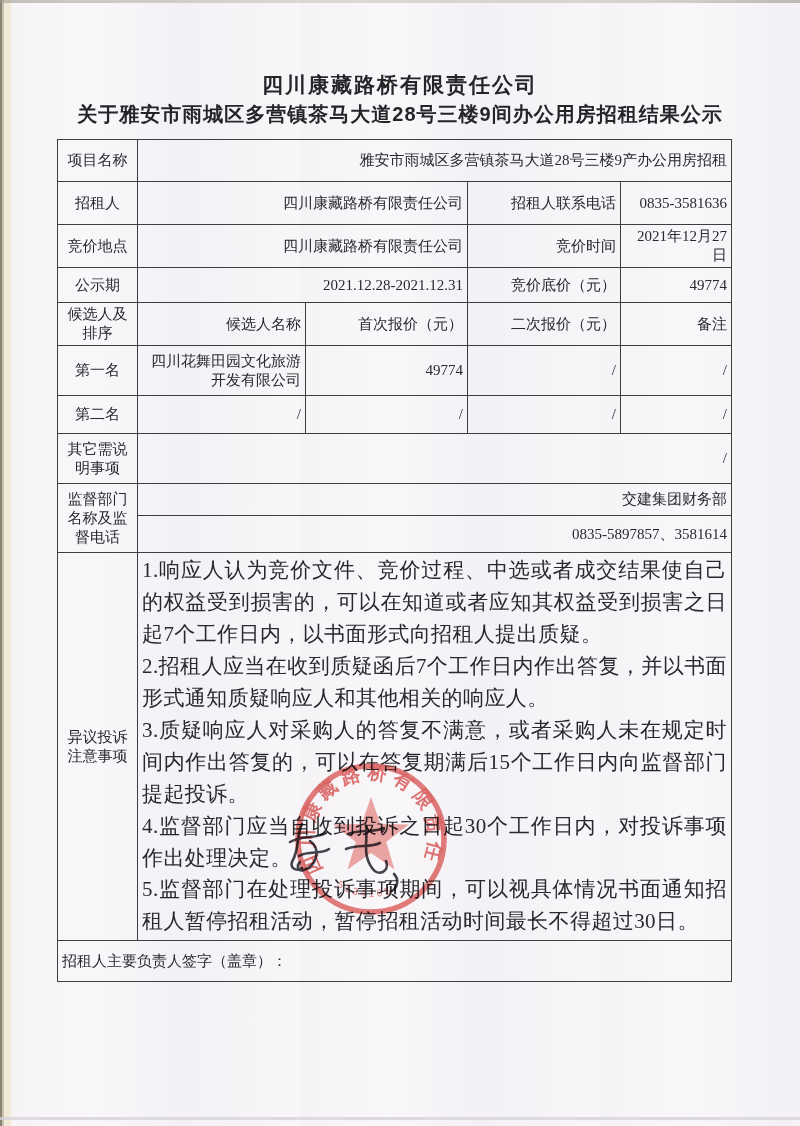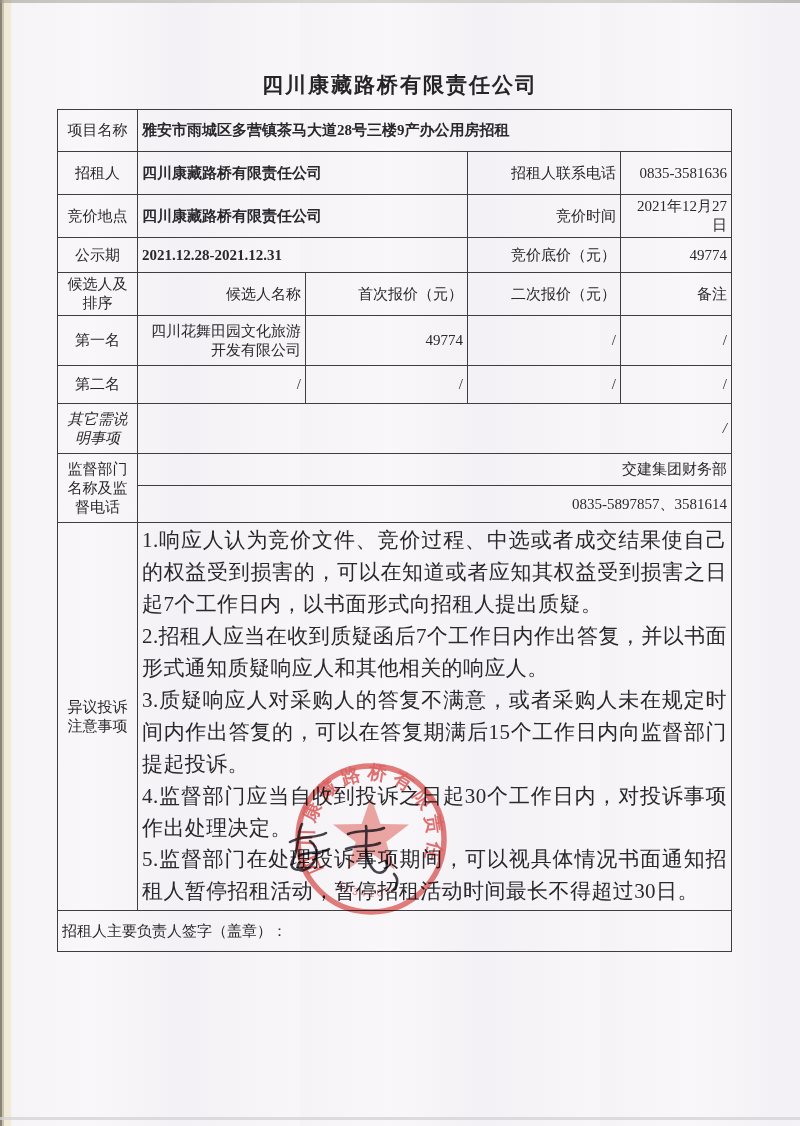--- a/index.html
+++ b/index.html
@@ -59,6 +59,7 @@
 
 <div class="titles">
   <div class="doc-title">四川康藏路桥有限责任公司</div>
+  <div class="doc-subtitle">关于雅安市雨城区多营镇茶马大道28号三楼9间办公用房招租结果公示</div>
 </div>
 
 <table class="main">

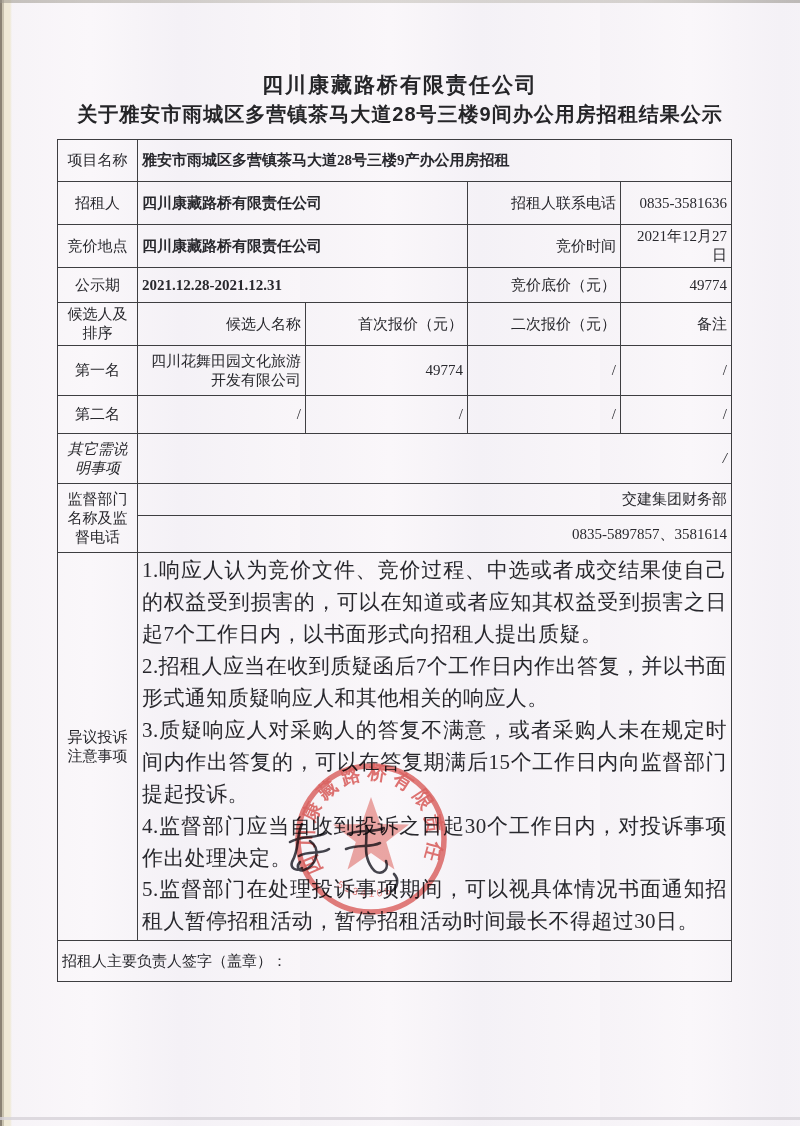--- a/index.html
+++ b/index.html
@@ -35,7 +35,7 @@
     overflow:hidden;
   }
   td.lbl{padding-left:5px;text-align:center;}
-  td.val-left{padding-left:9px;text-align:left;font-weight:bold;}
+  td.val-left{padding-left:9px;text-align:right;}
   td.ctr{text-align:right;}
   tr.r1{height:42px;} tr.r2{height:43px;} tr.r3{height:40px;} tr.r4{height:35px;}
   tr.r5{height:38px;} tr.r6{height:50px;} tr.r7{height:38px;} tr.r8{height:50px;font-style:italic;}

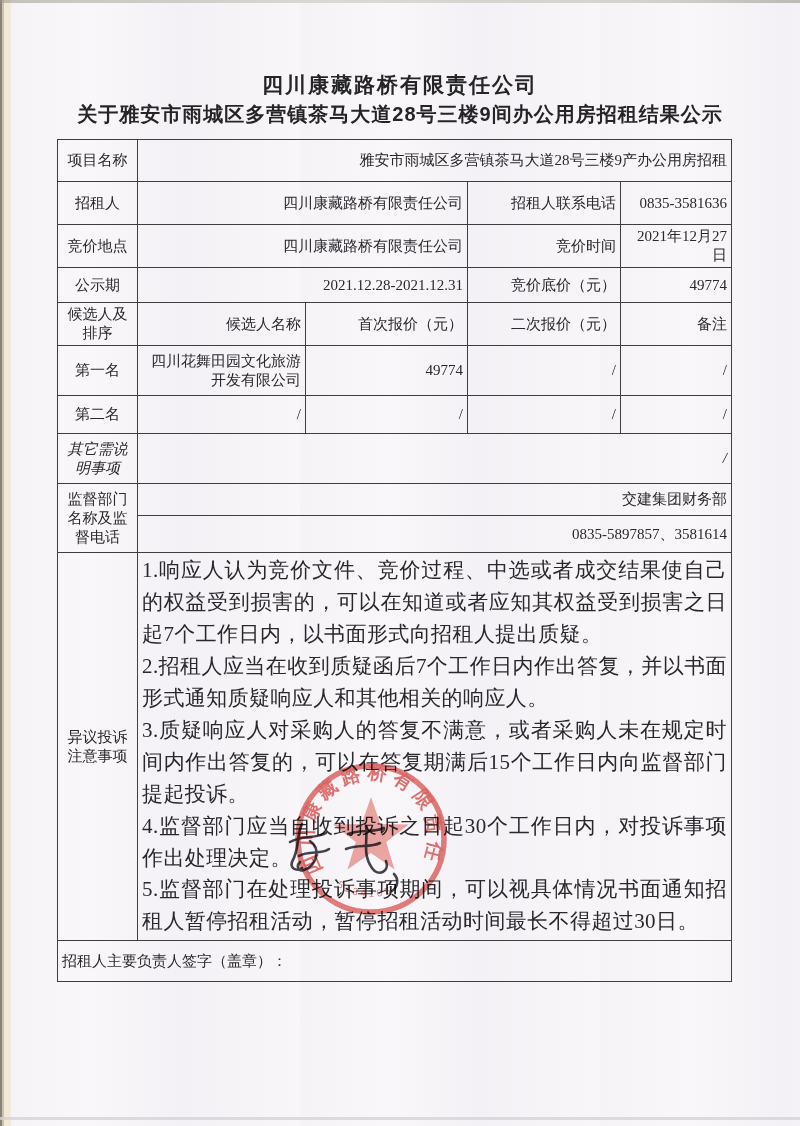--- a/index.html
+++ b/index.html
@@ -38,7 +38,7 @@
   td.val-left{padding-left:9px;text-align:right;}
   td.ctr{text-align:right;}
   tr.r1{height:42px;} tr.r2{height:43px;} tr.r3{height:40px;} tr.r4{height:35px;}
-  tr.r5{height:38px;} tr.r6{height:50px;} tr.r7{height:38px;} tr.r8{height:50px;font-style:italic;}
+  tr.r5{height:38px;} tr.r6{height:50px;} tr.r7{height:38px;} tr.r8{height:50px;}
   tr.r9{height:32px;} tr.r10{height:37px;} tr.r11{height:284px;} tr.r12{height:41px;}
 
   .notice-cell{padding:6px 10px 6px 9px;}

» **Task brief**
Omit the pictures and output all remaining material exactly.

» **Response to this task**
--- a/index.html
+++ b/index.html
@@ -59,6 +59,7 @@
 
 <div class="titles">
   <div class="doc-title">四川康藏路桥有限责任公司</div>
+  <div class="doc-subtitle">关于雅安市雨城区多营镇茶马大道28号三楼9间办公用房招租结果公示</div>
 </div>
 
 <table class="main">

--- a/index.html
+++ b/index.html
@@ -35,7 +35,7 @@
     overflow:hidden;
   }
   td.lbl{padding-left:5px;text-align:center;}
-  td.val-left{padding-left:9px;text-align:left;font-weight:bold;}
+  td.val-left{padding-left:9px;text-align:right;}
   td.ctr{text-align:right;}
   tr.r1{height:42px;} tr.r2{height:43px;} tr.r3{height:40px;} tr.r4{height:35px;}
   tr.r5{height:38px;} tr.r6{height:50px;} tr.r7{height:38px;} tr.r8{height:50px;font-style:italic;}

--- a/index.html
+++ b/index.html
@@ -38,7 +38,7 @@
   td.val-left{padding-left:9px;text-align:right;}
   td.ctr{text-align:right;}
   tr.r1{height:42px;} tr.r2{height:43px;} tr.r3{height:40px;} tr.r4{height:35px;}
-  tr.r5{height:38px;} tr.r6{height:50px;} tr.r7{height:38px;} tr.r8{height:50px;font-style:italic;}
+  tr.r5{height:38px;} tr.r6{height:50px;} tr.r7{height:38px;} tr.r8{height:50px;}
   tr.r9{height:32px;} tr.r10{height:37px;} tr.r11{height:284px;} tr.r12{height:41px;}
 
   .notice-cell{padding:6px 10px 6px 9px;}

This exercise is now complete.